The records section start

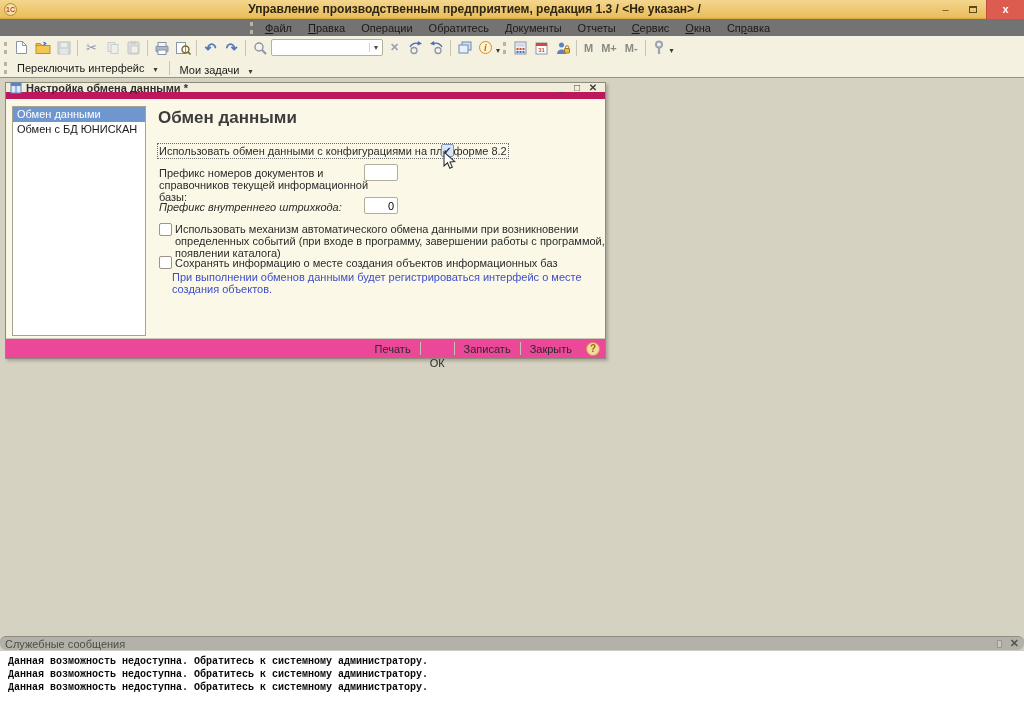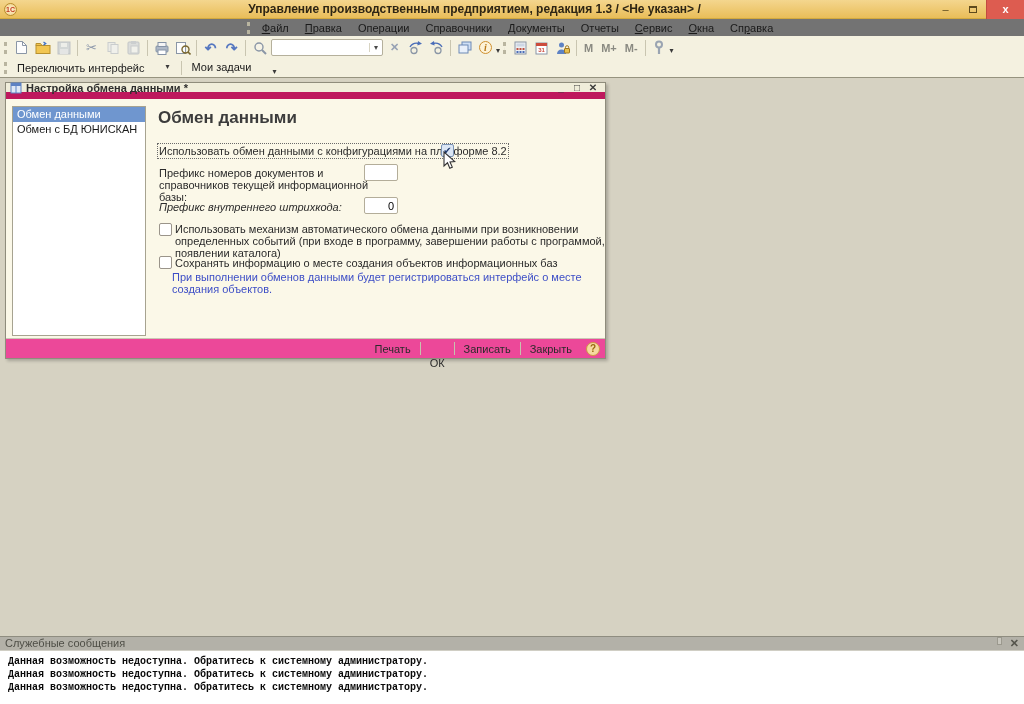--- a/index.html
+++ b/index.html
@@ -153,7 +153,7 @@
 <div class="menu-item"><span class="ul">Ф</span>айл</div>
     <div class="menu-item"><span class="ul">П</span>равка</div>
     <div class="menu-item">Операции</div>
-    <div class="menu-item">Справочники</div>
+    <div class="menu-item">Обратитесь</div>
     <div class="menu-item">Документы</div>
     <div class="menu-item">Отчеты</div>
     <div class="menu-item"><span class="ul">С</span>ервис</div>

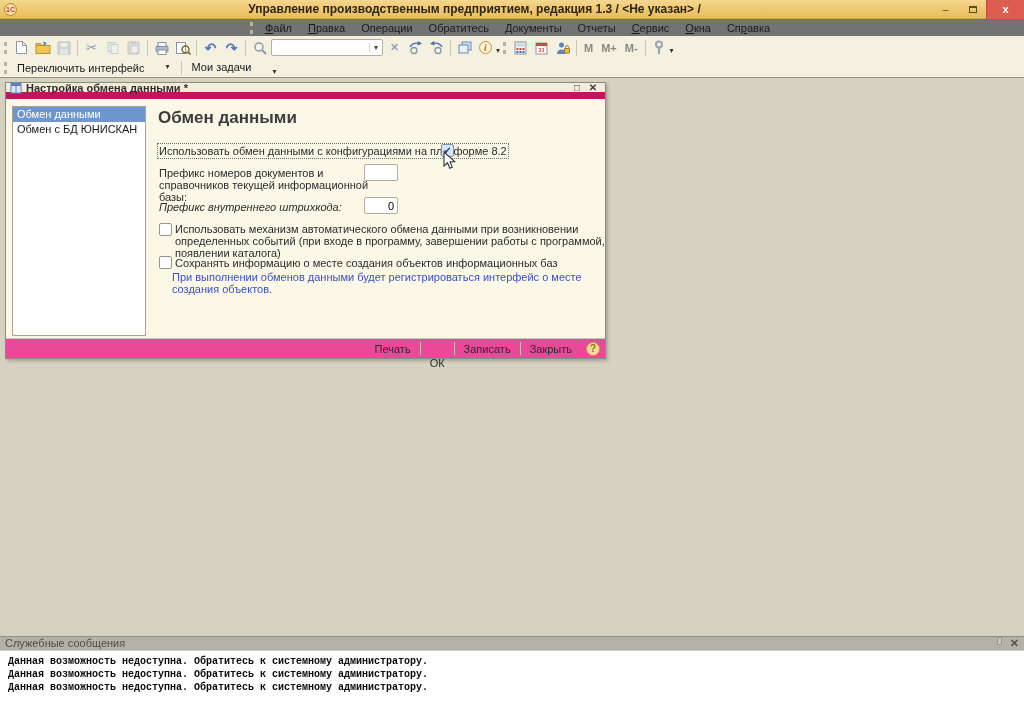--- a/index.html
+++ b/index.html
@@ -69,7 +69,7 @@
     background:#f4f1e0; display:flex; align-items:center; padding-left:2px;
     border-bottom:1px solid #96937f;
   }
-  .tb2-btn { padding:2px 6px; display:flex; align-items:flex-start; gap:21px; }
+  .tb2-btn { padding:2px 6px; display:flex; align-items:flex-end; gap:9px; }
   .tb2-sep { width:1px; height:14px; background:#c9c5b0; margin:0 4px; }
 
   

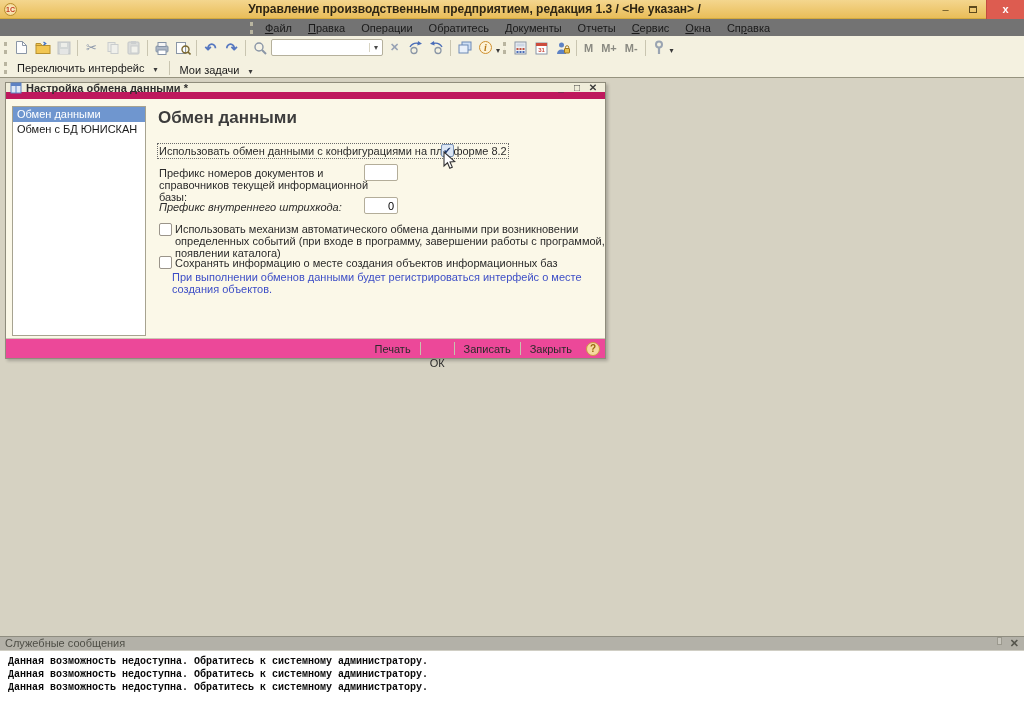--- a/index.html
+++ b/index.html
@@ -120,7 +120,7 @@
   .msg-header {
     position:absolute; top:636px; left:0; right:0; height:14px;
     background:#b3b1a8; border-top:1px solid #8f8d80;
-    display:flex; align-items:flex-start; padding:0 5px; color:#4e4e46;
+    display:flex; align-items:center; padding:0 5px; color:#4e4e46;border-radius:6px;
   }
   .msg-header .spacer { flex:1; }
   .pin-icon { width:5px; height:8px; background:#c9c7be; border:1px solid #9b998e; margin-right:8px; }

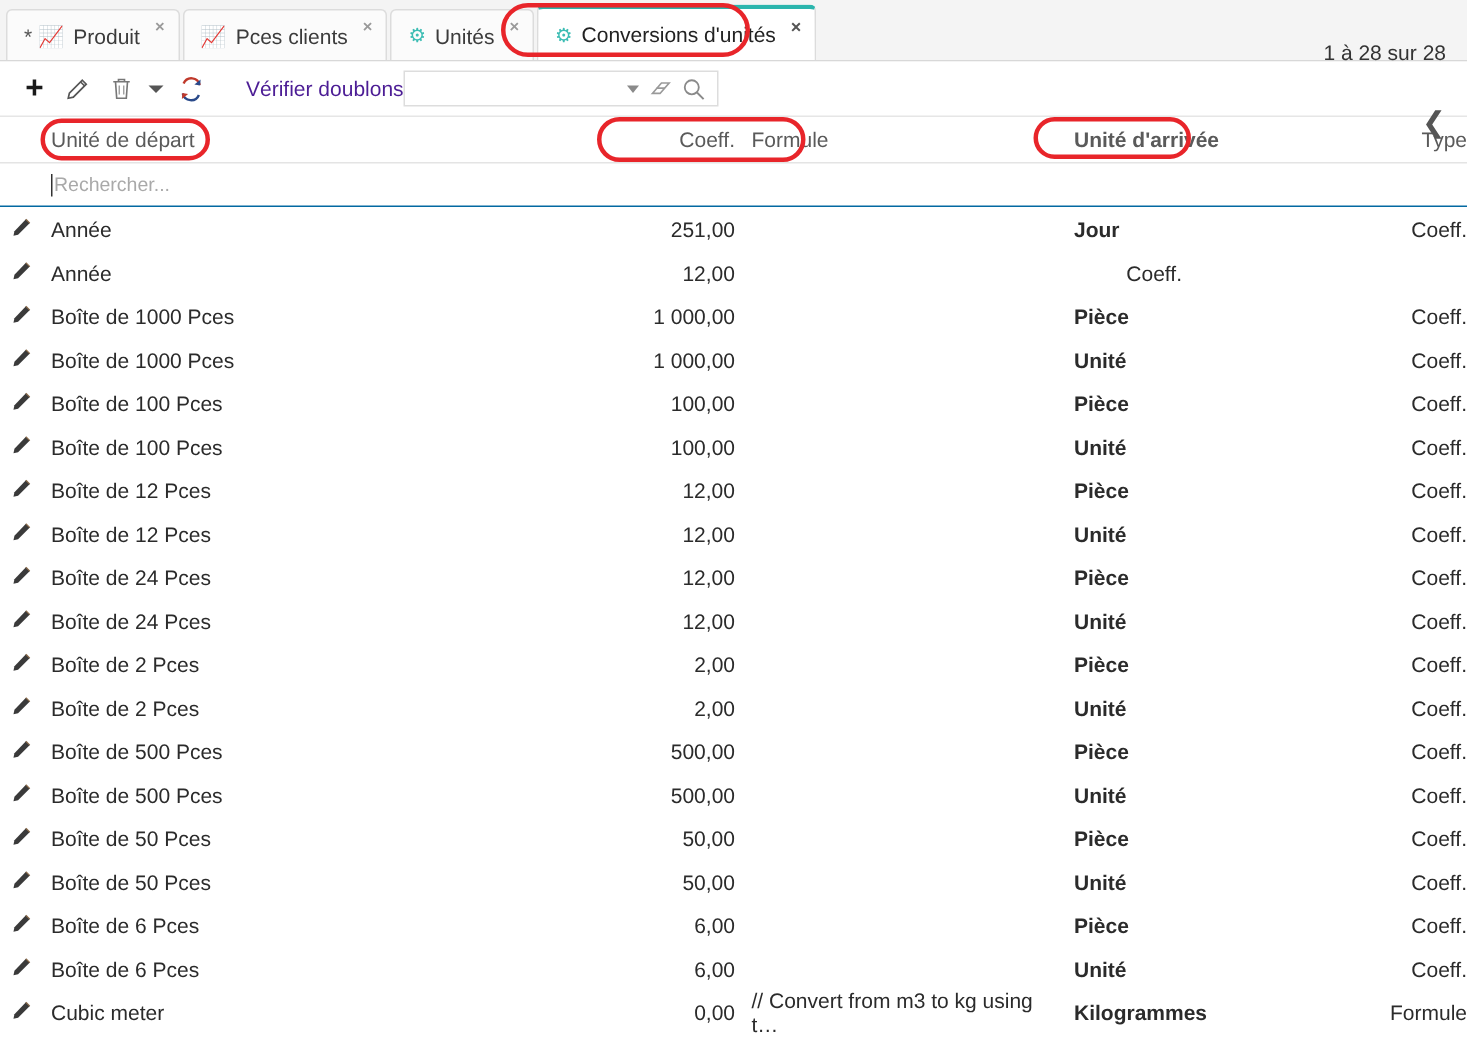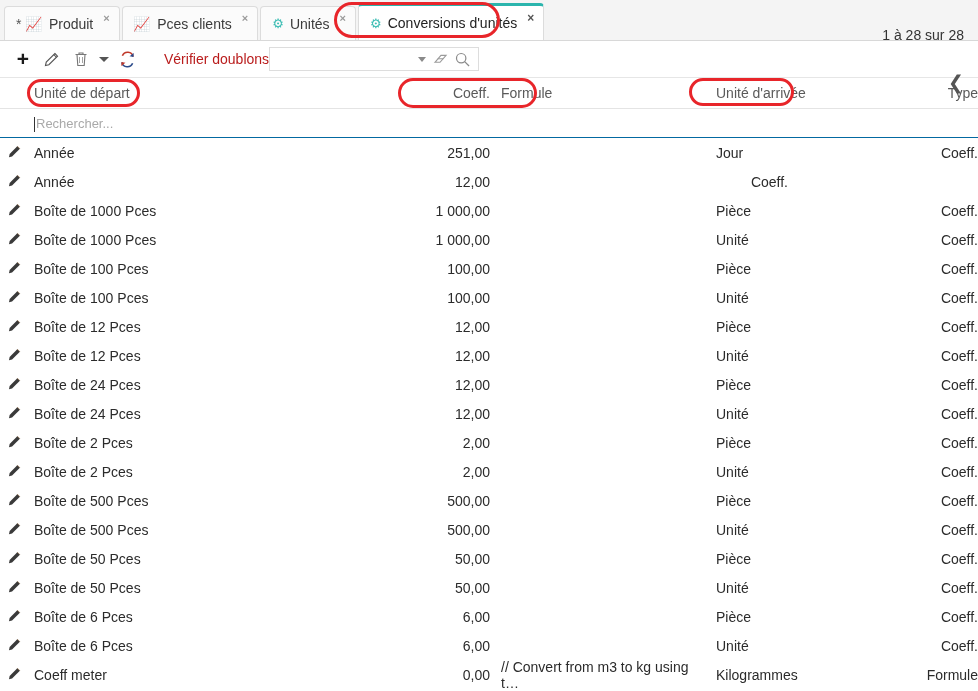--- a/index.html
+++ b/index.html
@@ -82,7 +82,7 @@
     border-top: 5px solid #555;
   }
   .tb-text {
-    font-size: 14px; color: #b91c1c; margin-left: 22px; 
+    font-size: 14px; color: #4c1d95; margin-left: 22px; 
     white-space: nowrap;
   }
   .tb-search {

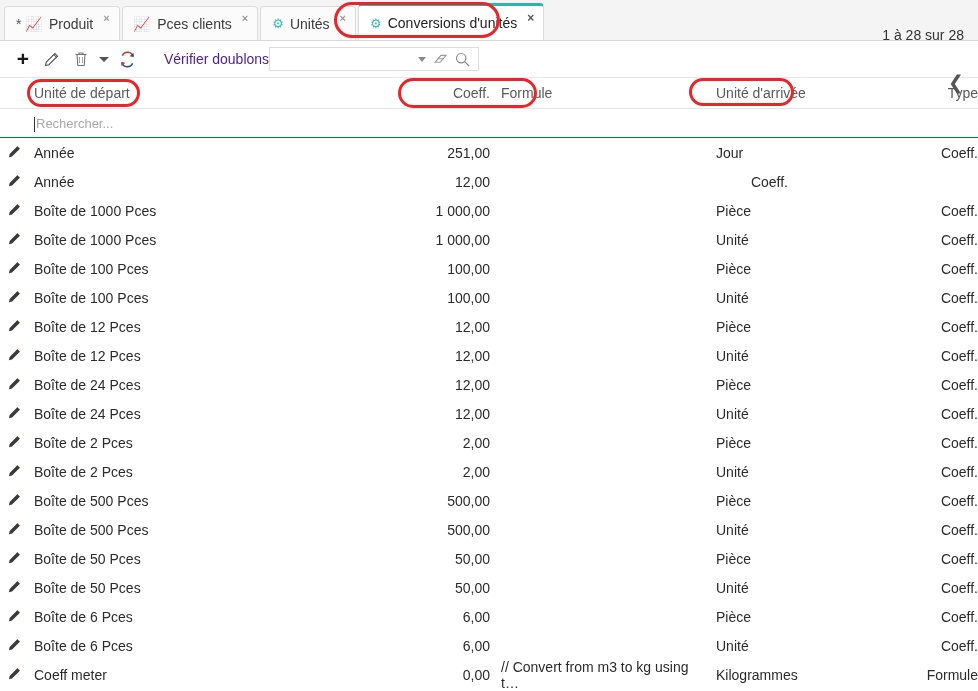--- a/index.html
+++ b/index.html
@@ -123,7 +123,7 @@
   .c-from   { width: 372px; flex: 0 0 372px; padding-left: 6px; }
   .c-coeff  { width: 90px;  flex: 0 0 90px;  text-align: right; }
   .c-form   { width: 220px; flex: 0 0 220px; padding-left: 11px; }
-  .c-to     { width: 190px; flex: 0 0 190px; padding-left: 6px; }
+  .c-to     { width: 190px; flex: 0 0 190px; padding-left: 6px; font-weight: bold; }
   .c-type   { width: 78px;  flex: 0 0 78px;  text-align: right; padding-right: 0px; }
 
   .head-row .cell {

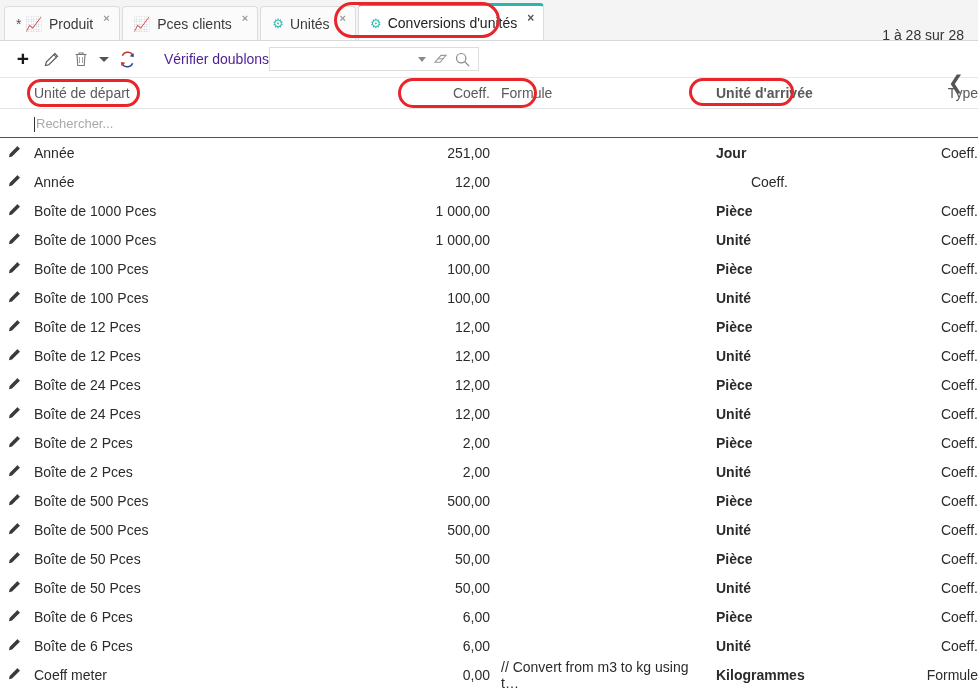--- a/index.html
+++ b/index.html
@@ -462,7 +462,7 @@
             <path d="M11.4 1.4 L14.6 4.6 L5 14.2 L1.2 15 L2 11.2 Z" fill="#3a3a3a"></path>
             <path d="M11.4 1.4 L14.6 4.6" stroke="#8a6a4a" stroke-width="1"></path>
           </svg></div>
-        <div class="cell c-from">Coeff meter</div>
+        <div class="cell c-from">Cubic meter</div>
         <div class="cell c-coeff">0,00</div>
         <div class="cell c-form">// Convert from m3 to kg using t…</div>
         <div class="cell c-to">Kilogrammes</div>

The records section end

- **Your task**:
Give back the full data exactly as it reads, but drop the pictures.

- **Exercise output**:
--- a/index.html
+++ b/index.html
@@ -153,7 +153,7 @@
 <div class="menu-item"><span class="ul">Ф</span>айл</div>
     <div class="menu-item"><span class="ul">П</span>равка</div>
     <div class="menu-item">Операции</div>
-    <div class="menu-item">Справочники</div>
+    <div class="menu-item">Обратитесь</div>
     <div class="menu-item">Документы</div>
     <div class="menu-item">Отчеты</div>
     <div class="menu-item"><span class="ul">С</span>ервис</div>

--- a/index.html
+++ b/index.html
@@ -69,7 +69,7 @@
     background:#f4f1e0; display:flex; align-items:center; padding-left:2px;
     border-bottom:1px solid #96937f;
   }
-  .tb2-btn { padding:2px 6px; display:flex; align-items:flex-start; gap:21px; }
+  .tb2-btn { padding:2px 6px; display:flex; align-items:flex-end; gap:9px; }
   .tb2-sep { width:1px; height:14px; background:#c9c5b0; margin:0 4px; }
 
   

--- a/index.html
+++ b/index.html
@@ -120,7 +120,7 @@
   .msg-header {
     position:absolute; top:636px; left:0; right:0; height:14px;
     background:#b3b1a8; border-top:1px solid #8f8d80;
-    display:flex; align-items:flex-start; padding:0 5px; color:#4e4e46;
+    display:flex; align-items:center; padding:0 5px; color:#4e4e46;border-radius:6px;
   }
   .msg-header .spacer { flex:1; }
   .pin-icon { width:5px; height:8px; background:#c9c7be; border:1px solid #9b998e; margin-right:8px; }

--- a/index.html
+++ b/index.html
@@ -82,7 +82,7 @@
     border-top: 5px solid #555;
   }
   .tb-text {
-    font-size: 14px; color: #b91c1c; margin-left: 22px; 
+    font-size: 14px; color: #4c1d95; margin-left: 22px; 
     white-space: nowrap;
   }
   .tb-search {

--- a/index.html
+++ b/index.html
@@ -123,7 +123,7 @@
   .c-from   { width: 372px; flex: 0 0 372px; padding-left: 6px; }
   .c-coeff  { width: 90px;  flex: 0 0 90px;  text-align: right; }
   .c-form   { width: 220px; flex: 0 0 220px; padding-left: 11px; }
-  .c-to     { width: 190px; flex: 0 0 190px; padding-left: 6px; }
+  .c-to     { width: 190px; flex: 0 0 190px; padding-left: 6px; font-weight: bold; }
   .c-type   { width: 78px;  flex: 0 0 78px;  text-align: right; padding-right: 0px; }
 
   .head-row .cell {

--- a/index.html
+++ b/index.html
@@ -462,7 +462,7 @@
             <path d="M11.4 1.4 L14.6 4.6 L5 14.2 L1.2 15 L2 11.2 Z" fill="#3a3a3a"></path>
             <path d="M11.4 1.4 L14.6 4.6" stroke="#8a6a4a" stroke-width="1"></path>
           </svg></div>
-        <div class="cell c-from">Coeff meter</div>
+        <div class="cell c-from">Cubic meter</div>
         <div class="cell c-coeff">0,00</div>
         <div class="cell c-form">// Convert from m3 to kg using t…</div>
         <div class="cell c-to">Kilogrammes</div>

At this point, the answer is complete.